An Open Study of the Effect of Itraconazole Oral Solution for the Treatment of Fluconazole Refractory Oropharyngeal Candidiasis in HIV-Positive Subjects.

HIV Infections Clinical Trial

Official title:
An Open Study of the Effect of Itraconazole Oral Solution for the Treatment of Fluconazole Refractory Oropharyngeal Candidiasis in HIV-Positive Subjects.

Clinical Trial Details — Status: Completed

Administrative data
NCT number NCT00002133
Other study ID # 236B
Secondary ID ITR-USA-94
Status Completed
Phase N/A
First received November 2, 1999
Last updated June 23, 2005

Study information
Verified date April 1996
Source NIH AIDS Clinical Trials Information Service
Contact n/a
Is FDA regulated No
Health authority United States: Food and Drug Administration
Study type Interventional

Clinical Trial Summary

To assess the efficacy and safety of itraconazole oral solution in HIV-seropositive patients with oropharyngeal candidiasis that is refractory to fluconazole.

Description:

Patients receive itraconazole oral solution twice daily. Per 08/15/94 amendment, patients with complete resolution of oropharyngeal candidiasis lesions upon completion of treatment are eligible for maintenance treatment on protocol FDA 236C. Patients who decline maintenance are followed for 6 weeks. Patients who relapse during follow-up are re-treated for 14-28 days; if lesions clear, patients may enter the maintenance protocol.

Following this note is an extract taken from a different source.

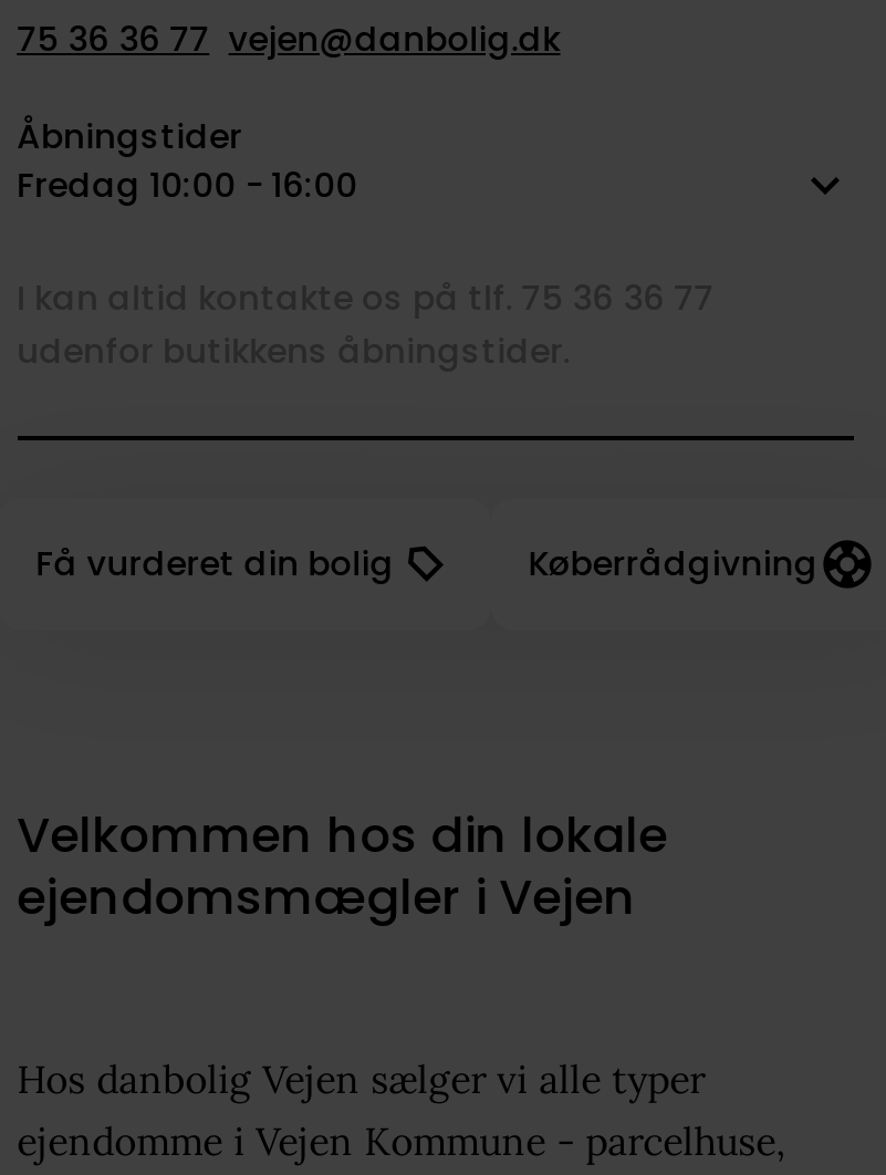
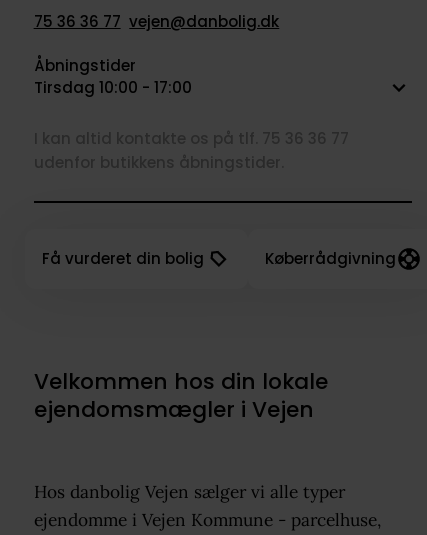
[17,162,357,208] Fredag 10:00 - 16:00 -> [34,77,192,98] Tirsdag 10:00 - 17:00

Recruitment information / eligibility
Status Completed
Enrollment 0
Est. completion date
Est. primary completion date
Accepts healthy volunteers No
Gender Both
Age group 18 Years to 65 Years
Eligibility Inclusion Criteria

Patients must have:

- HIV antibody seropositivity or diagnosis of AIDS.

- Confirmed oropharyngeal candidiasis.

- Failed fluconazole treatment within the past 14 days.

- Life expectancy of at least 3 months.

- NO symptoms of esophageal candidiasis (e.g., dysphagia) unless endoscopic exam of esophagus was performed and fungal esophagitis was not present.

- NO prior disseminated candidiasis.

Exclusion Criteria

Co-existing Condition:

Patients with the following symptoms or conditions are excluded:

- Underlying clinical condition that precludes study completion or places the patient at significant risk.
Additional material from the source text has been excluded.